* _WORK ORDER_: Give the records again exactly, but drop the pictures.

* _GIVEN RECORDS_:

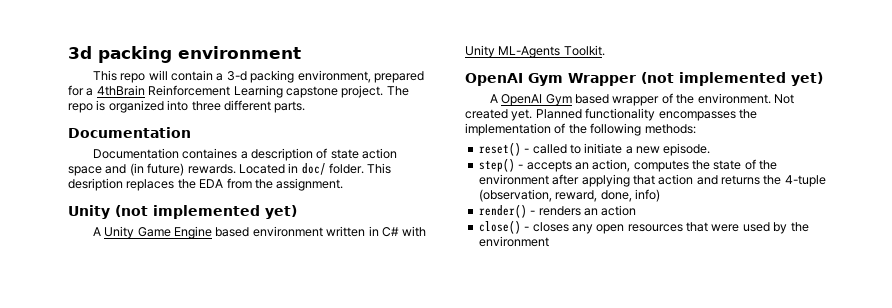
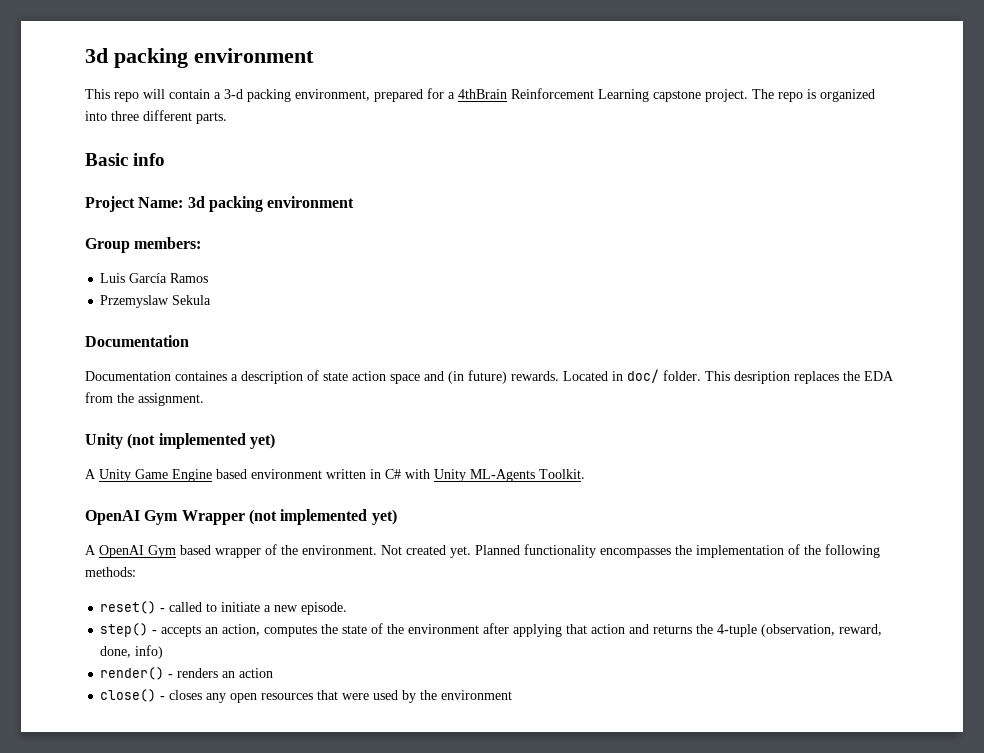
+ Basic info
+ Project Name: 3d packing environment
+ Group members:
+ Luis García Ramos
+ Przemyslaw Sekula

* _EXPECTED OUTPUT_:
+ Basic info
+ Project Name: 3d packing environment
+ Group members:
+ Luis García Ramos
+ Przemyslaw Sekula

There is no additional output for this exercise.